You got it. I was thinking about myself! Some of you might be aware of the that the last few years have been kind of rough around the Millar home. At times things seemed like too much but we got through.
This summer I decided would be different for our family. I would not be carting kids to camp and lessons. We would bond as a family! We had lots of beach days and many lazy days at home. The little girls went to preschool during the summer and Bret and I got some much needed time with the big kids.
I was sad to see summer ending but I saw so much hope in the school year. I would have the three older kids all at the same school and for the same hours. I would also have the little girls at the same school for the same hours. It was planned they would go to school three days a week from 7-12:30.
FREEDOM!!!!
Like all good and wonderful plans that happen in the Millar home things were quickly foiled! We started out great. For the first couple of weeks the schedule seemed golden. I would take the kids all to school and then I would have time for ME.

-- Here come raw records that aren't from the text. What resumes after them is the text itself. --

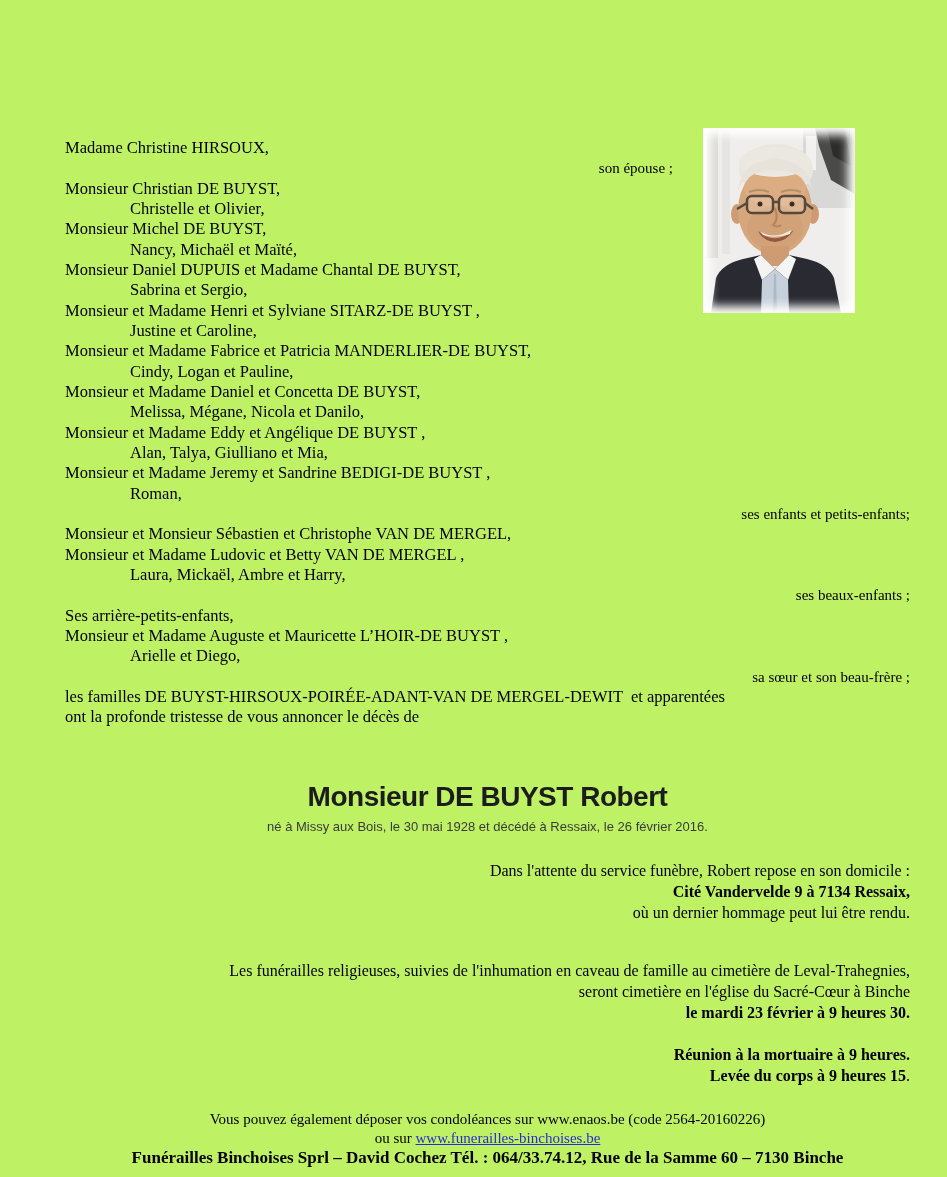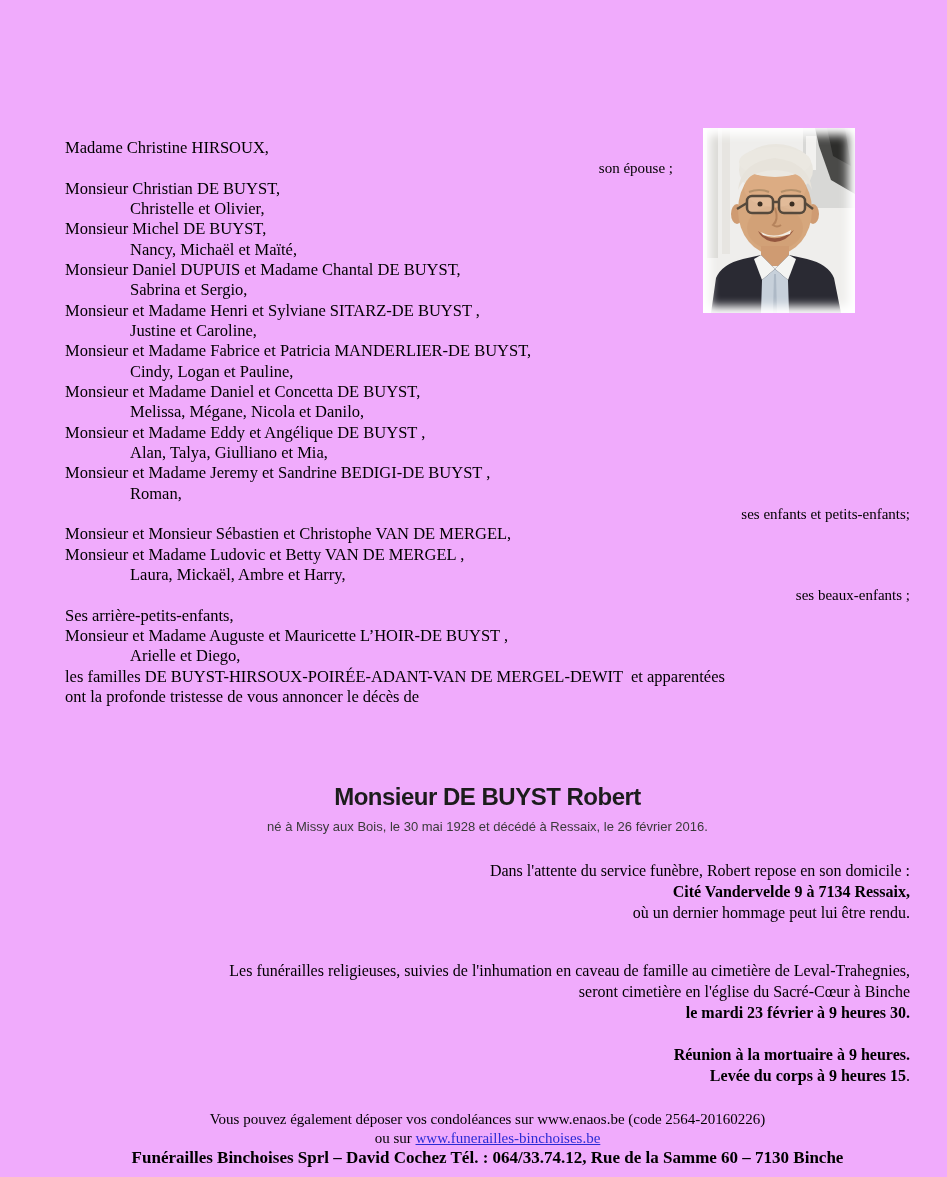--- a/index.html
+++ b/index.html
@@ -6,7 +6,7 @@
   .page{
     position:relative;
     width:947px;height:1177px;
-    background:#f0abfc;
+    background:#bef264;
     font-family:"Liberation Serif", serif;
     color:#000;
     overflow:hidden;

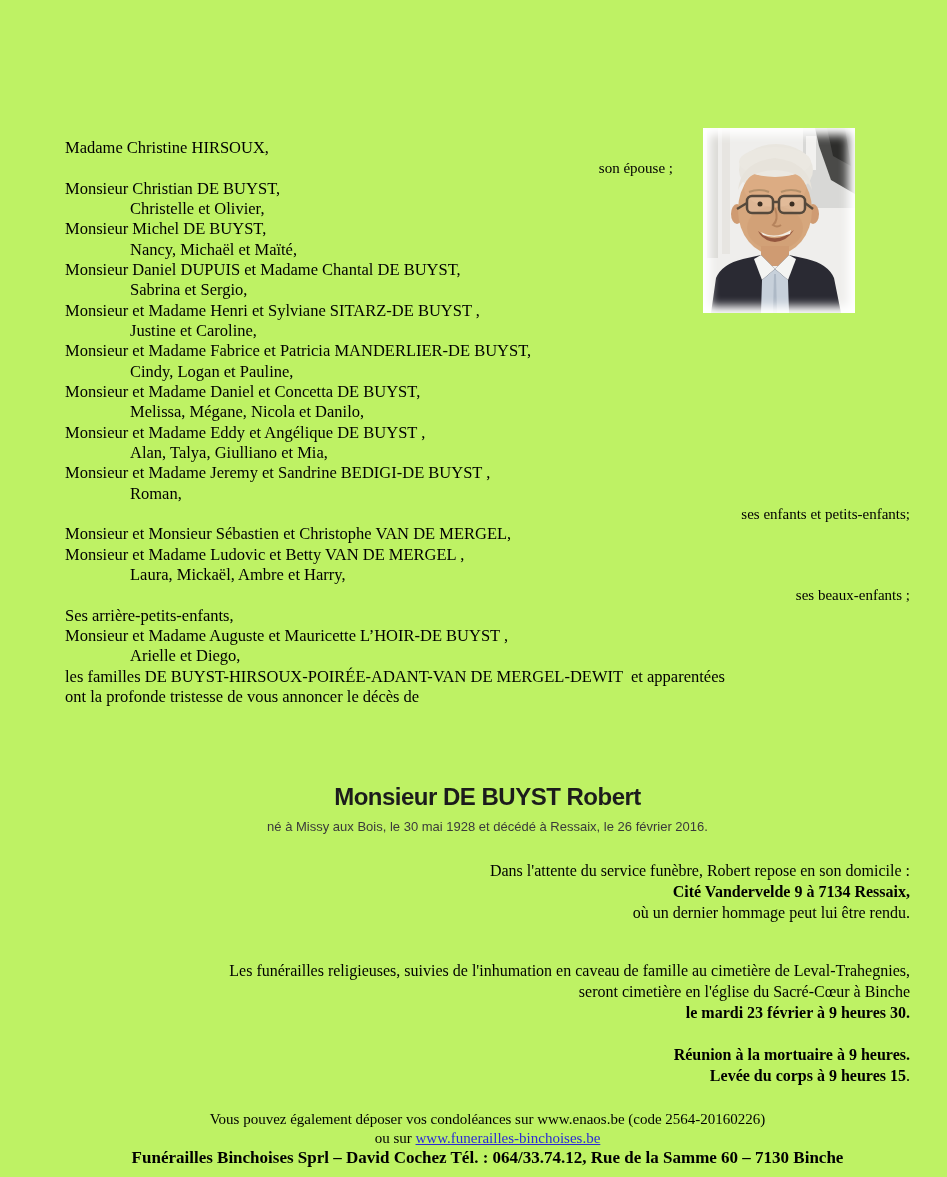--- a/index.html
+++ b/index.html
@@ -134,6 +134,7 @@
         <div class="line name">Ses arrière-petits-enfants,</div>
         <div class="line name">Monsieur et Madame Auguste et Mauricette L’HOIR-DE BUYST ,</div>
         <div class="line indent">Arielle et Diego,</div>
+        <div class="line relation">sa sœur et son beau-frère ;</div>
         <div class="line name">les familles DE BUYST-HIRSOUX-POIRÉE-ADANT-VAN DE MERGEL-DEWIT  et apparentées</div>
         <div class="line name">ont la profonde tristesse de vous annoncer le décès de</div>
       </div>

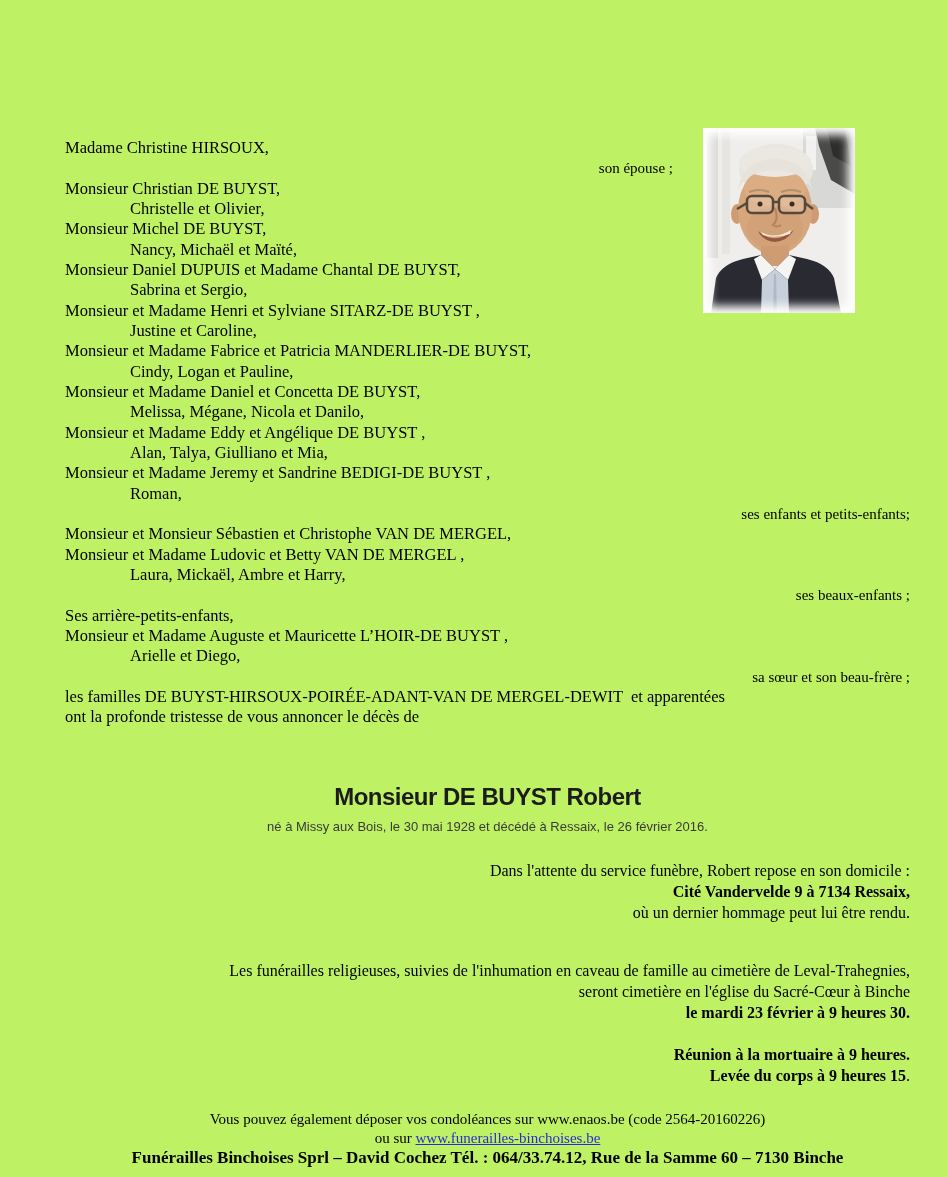--- a/index.html
+++ b/index.html
@@ -38,7 +38,7 @@
 
   .title{
     font-family:"Liberation Sans", sans-serif;
-    font-size:24px;font-weight:700;letter-spacing:-0.5px;
+    font-size:28px;font-weight:700;letter-spacing:-0.5px;
     color:#1c1c1c;
     text-align:center;
     margin:32px 0 0 0;line-height:34px;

What did me time look like? What does a mom of 5 do with all that freedom?
I ran! I love to run.
From the running however it only went downhill. I prepped dinners, I went grocery shopping, and I cleaned our house. I see other moms doing it. That's what you should do right? Well I didn't like it one bit! I would spend time prepping meals and cleaning my house only to have kids walk through the door complaining there was 'nothing' to eat while they left a trail of their belongings from the door, through the living room, and into the kitchen.
How rude! I can't believe my children ranging in age from 3-11 didn't appreciate my efforts.
With the new schedule I also wasn't getting any one on one time with Claire. After a couple of weeks I took her down to two days of preschool so we could hang out more. I was very excited with this change! Not long after that it became very obvious that I needed more help with Mary and her schooling. Mrs. Sandman graciously welcomed Mary into her Kinder class.
What the heck? I am a schedule girl! I love schedules! I love to make them and I love to follow them.

In little more than a month the year of ME disappeared. I would be lying if I told you I embraced this change. Okay, I didn't care so much about the cleaning or the meal prepping but my running time being swiped right from under my nose like that. I was so close! I would still hold onto my Monday morning run. I can drop the kids off at 8, meet up with friends, and run by the ocean. That's what I did for a few more weeks. It was nice.
Then one morning I was in Mary's class and she looked at me with her big brown eyes and asked me if I was helping and staying with her. I had some reservations in her ability to follow directions with me in there but she surprised me. The morning Mary asked me to work in her class is the morning I realized the importance of loving where I am in life right now.
Where am I now?
I know you were all worried but I still find time to run! Without it I might be crazy. Not just a little crazy, like people would run away when they saw me coming crazy.
I spend a lot of time with Claire. We go shopping, we clean, we play, and we snuggle up to watch Tarzan. It takes more time to shop with her but I find myself more satisfied. I didn't just buy food for my family. I chased Claire through a store! Bonding and attachment can take place in so many ways:)
The two mornings when Claire is at school isn't spent cleaning or taking care of family errands. Both mornings I work in my kids classes. When I am done there is usually time for a walk with a friend, or a cup of coffee and a snack alone.
Obviously on this plan my house is messier and we don't eat as well but I am happier. I am more fulfilled. I am realizing that I am not ready to move on. I don't want a big girl job. I don't want to go back to school. I will probably never ever be able to clean my house and prepare meals while my family is away. It makes me a bitter cranky little lady!
I have always wanted to be a mom. I am lucky I get to spend time working in the kids classes and pick them up when they get out of school. Bret and I were talking the other night and he asked me what I would have thought had I known where we would be at this point in our lives when we were first married. Honestly, I would have been shocked to know that at the age of 31 I would have three birth children and two adopted children. I wouldn't have just been shocked. I would have been envious of this future me.
One day I might have to grow up. I have many friends that go to school, volunteer, work, and teach. I know they are amazing mothers. I admire them for their abilities, and for the way they balance their passions, obligations, and still manage to be wonderful mothers. I see what they do and at times I think I am ready for a change, then something happens and I realize I am not ready.
I want to live in my little house and stay at home with my crazy kids. I want to play games and fight about screen time. I want to embarrass Bret at school and have Chloe chase after me for one more hug. I want Jackson to talk non-stop about a game of tag he and his friends made up at school. I want to struggle to get Mary in the car because she wants to give one more hug to her friend. Most of all I want to pick Claire up from preschool half an hour early so she doesn't hit her friends! A few months ago when I imagined what life with so much free time would be like I thought it would be glorious. Now when I look into the future and know that in a blink of an eye Claire will be in school full time, I can't help but feel a little knot in my stomach. Will I have to grow up?!?